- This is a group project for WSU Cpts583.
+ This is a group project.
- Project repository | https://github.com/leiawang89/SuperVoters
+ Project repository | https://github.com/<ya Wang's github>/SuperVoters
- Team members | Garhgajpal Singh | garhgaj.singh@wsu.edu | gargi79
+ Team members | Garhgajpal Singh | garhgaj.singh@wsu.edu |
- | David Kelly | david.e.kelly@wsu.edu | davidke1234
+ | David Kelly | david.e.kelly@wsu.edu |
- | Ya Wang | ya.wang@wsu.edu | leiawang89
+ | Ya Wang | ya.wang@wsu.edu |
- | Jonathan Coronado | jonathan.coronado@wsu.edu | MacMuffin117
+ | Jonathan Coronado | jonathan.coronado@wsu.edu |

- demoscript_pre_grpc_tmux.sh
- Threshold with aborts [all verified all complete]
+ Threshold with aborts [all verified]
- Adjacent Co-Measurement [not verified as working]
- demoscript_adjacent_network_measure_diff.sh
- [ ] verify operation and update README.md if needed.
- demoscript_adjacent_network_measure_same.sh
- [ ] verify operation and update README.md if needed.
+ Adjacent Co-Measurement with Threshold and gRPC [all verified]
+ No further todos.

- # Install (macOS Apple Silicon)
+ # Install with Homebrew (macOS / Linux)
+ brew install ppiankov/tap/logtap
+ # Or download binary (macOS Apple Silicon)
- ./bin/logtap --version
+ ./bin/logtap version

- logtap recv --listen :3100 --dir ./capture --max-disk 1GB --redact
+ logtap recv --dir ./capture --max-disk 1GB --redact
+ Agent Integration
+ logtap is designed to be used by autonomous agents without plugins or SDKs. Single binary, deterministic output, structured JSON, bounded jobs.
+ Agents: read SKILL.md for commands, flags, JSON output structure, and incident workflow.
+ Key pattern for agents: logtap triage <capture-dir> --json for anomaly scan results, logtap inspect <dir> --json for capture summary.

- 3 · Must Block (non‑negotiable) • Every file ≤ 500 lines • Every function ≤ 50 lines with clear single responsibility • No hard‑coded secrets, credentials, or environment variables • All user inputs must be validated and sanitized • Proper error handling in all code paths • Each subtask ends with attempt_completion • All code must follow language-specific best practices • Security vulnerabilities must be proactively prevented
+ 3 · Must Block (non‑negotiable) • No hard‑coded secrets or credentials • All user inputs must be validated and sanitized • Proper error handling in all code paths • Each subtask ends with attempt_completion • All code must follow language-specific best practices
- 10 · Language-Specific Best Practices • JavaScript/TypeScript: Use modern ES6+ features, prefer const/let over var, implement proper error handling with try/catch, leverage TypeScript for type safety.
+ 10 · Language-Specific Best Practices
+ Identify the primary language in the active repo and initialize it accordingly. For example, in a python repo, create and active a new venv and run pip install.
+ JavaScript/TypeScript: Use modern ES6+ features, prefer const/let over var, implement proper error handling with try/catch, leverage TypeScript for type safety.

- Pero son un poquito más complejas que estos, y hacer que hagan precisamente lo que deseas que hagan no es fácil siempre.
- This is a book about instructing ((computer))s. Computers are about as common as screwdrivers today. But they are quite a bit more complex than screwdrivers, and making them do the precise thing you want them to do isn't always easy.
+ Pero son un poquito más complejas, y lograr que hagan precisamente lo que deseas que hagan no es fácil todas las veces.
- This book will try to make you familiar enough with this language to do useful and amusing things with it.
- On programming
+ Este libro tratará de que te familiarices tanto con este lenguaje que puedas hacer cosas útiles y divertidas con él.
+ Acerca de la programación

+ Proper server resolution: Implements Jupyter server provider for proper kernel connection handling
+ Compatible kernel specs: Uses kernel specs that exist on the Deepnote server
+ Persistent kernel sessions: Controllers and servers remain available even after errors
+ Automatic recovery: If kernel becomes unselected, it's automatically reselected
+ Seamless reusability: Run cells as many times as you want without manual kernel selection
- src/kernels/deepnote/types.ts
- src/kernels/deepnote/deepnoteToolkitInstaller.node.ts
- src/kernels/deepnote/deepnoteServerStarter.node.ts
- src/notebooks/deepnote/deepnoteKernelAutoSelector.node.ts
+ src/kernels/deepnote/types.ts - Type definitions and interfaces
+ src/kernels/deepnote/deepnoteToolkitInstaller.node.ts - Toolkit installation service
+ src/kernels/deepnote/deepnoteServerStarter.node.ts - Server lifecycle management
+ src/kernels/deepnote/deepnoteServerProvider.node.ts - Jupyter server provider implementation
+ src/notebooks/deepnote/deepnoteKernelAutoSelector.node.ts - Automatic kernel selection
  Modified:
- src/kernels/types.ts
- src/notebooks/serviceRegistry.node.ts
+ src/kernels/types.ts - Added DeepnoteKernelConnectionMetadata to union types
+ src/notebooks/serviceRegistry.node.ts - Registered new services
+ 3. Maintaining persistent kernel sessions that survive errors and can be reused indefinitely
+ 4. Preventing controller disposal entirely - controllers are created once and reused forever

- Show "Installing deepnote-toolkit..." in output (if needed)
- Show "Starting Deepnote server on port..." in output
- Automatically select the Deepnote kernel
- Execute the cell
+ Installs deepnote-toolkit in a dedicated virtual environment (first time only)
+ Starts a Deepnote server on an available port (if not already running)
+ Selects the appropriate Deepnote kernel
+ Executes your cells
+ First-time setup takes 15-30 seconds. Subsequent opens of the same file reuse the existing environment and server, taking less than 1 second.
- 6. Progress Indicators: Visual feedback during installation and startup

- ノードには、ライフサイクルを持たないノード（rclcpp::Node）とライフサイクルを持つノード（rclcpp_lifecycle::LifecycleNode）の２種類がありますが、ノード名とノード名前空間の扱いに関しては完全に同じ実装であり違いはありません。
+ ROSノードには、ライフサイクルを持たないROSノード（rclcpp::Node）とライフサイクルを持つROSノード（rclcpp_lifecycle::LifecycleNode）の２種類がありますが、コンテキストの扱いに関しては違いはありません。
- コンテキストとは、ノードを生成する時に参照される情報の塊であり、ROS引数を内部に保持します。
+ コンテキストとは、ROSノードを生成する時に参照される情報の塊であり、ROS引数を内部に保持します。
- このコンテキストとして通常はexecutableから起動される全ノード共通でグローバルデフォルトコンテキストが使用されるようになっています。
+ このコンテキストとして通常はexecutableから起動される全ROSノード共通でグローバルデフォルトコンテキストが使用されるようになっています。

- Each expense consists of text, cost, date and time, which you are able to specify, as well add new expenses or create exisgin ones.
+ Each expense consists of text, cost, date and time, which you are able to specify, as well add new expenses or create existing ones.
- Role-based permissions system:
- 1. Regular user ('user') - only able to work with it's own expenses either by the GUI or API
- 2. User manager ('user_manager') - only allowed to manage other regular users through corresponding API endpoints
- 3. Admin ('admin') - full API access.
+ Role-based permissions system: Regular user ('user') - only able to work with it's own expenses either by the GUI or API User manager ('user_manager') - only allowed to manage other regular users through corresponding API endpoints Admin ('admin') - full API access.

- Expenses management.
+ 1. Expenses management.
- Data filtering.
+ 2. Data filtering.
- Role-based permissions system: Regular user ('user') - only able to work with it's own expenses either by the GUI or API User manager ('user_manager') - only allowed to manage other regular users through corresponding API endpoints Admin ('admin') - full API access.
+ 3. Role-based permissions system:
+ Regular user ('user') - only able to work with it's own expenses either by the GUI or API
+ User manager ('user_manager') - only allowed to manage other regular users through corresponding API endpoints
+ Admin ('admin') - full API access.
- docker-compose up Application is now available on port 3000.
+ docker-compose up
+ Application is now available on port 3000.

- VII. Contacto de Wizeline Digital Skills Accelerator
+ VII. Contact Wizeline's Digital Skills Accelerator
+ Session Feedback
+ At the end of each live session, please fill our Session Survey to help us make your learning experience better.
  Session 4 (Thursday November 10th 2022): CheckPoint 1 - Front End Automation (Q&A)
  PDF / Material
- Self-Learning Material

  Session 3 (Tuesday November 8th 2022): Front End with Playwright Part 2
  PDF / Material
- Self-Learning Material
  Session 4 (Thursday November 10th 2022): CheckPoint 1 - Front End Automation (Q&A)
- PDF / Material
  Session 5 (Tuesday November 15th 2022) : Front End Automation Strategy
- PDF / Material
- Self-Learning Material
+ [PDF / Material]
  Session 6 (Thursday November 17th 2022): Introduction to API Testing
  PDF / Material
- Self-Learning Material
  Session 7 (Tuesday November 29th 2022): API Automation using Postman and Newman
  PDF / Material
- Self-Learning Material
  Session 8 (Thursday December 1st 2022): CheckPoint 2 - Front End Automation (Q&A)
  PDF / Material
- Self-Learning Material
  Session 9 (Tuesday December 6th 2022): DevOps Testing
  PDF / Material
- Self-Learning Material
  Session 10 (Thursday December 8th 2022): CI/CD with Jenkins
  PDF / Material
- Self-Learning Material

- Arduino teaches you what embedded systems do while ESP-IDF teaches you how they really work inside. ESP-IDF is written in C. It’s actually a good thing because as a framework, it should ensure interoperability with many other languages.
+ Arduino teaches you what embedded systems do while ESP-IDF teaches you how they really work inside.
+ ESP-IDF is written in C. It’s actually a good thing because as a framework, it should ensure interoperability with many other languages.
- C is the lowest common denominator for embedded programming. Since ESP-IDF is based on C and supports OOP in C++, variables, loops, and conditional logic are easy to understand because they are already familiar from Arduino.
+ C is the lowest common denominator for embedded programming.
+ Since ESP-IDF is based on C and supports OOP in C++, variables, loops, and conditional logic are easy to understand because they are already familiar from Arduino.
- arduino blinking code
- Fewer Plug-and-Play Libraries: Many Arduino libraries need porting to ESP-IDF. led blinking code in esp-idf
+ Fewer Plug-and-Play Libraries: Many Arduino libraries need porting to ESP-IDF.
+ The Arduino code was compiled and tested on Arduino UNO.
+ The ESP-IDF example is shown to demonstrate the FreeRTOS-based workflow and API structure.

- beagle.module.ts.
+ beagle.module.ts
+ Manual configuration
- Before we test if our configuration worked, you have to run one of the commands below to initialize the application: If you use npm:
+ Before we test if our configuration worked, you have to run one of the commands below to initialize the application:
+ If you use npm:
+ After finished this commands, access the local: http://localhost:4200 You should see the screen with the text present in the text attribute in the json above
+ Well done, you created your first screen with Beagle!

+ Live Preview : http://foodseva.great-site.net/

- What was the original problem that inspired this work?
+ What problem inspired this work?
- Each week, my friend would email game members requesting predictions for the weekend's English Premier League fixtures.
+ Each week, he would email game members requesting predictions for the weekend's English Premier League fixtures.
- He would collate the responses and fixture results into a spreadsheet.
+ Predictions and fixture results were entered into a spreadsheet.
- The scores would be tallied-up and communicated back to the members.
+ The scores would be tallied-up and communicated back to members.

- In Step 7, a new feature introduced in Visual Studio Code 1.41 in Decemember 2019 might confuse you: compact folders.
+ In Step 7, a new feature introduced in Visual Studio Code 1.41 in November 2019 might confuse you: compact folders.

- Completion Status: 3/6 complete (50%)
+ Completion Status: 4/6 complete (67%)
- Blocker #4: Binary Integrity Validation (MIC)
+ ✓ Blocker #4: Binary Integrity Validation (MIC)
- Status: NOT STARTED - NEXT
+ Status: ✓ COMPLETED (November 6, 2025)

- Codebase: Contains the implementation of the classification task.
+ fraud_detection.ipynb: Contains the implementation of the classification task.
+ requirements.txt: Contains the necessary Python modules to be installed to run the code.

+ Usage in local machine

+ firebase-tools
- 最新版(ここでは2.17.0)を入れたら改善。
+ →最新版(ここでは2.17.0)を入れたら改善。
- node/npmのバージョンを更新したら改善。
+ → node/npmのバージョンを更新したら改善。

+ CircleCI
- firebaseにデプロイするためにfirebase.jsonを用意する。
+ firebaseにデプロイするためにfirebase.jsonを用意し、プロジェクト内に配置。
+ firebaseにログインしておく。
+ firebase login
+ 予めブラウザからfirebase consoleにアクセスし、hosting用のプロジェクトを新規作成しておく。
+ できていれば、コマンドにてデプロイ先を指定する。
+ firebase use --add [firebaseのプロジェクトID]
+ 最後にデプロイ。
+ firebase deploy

#####

Each line in the data that holds the word "deepnoteKernelAutoSelector" must be copied.

→ **ANSWER BELOW**:
- src/notebooks/deepnote/deepnoteKernelAutoSelector.node.ts
+ src/notebooks/deepnote/deepnoteKernelAutoSelector.node.ts - Automatic kernel selection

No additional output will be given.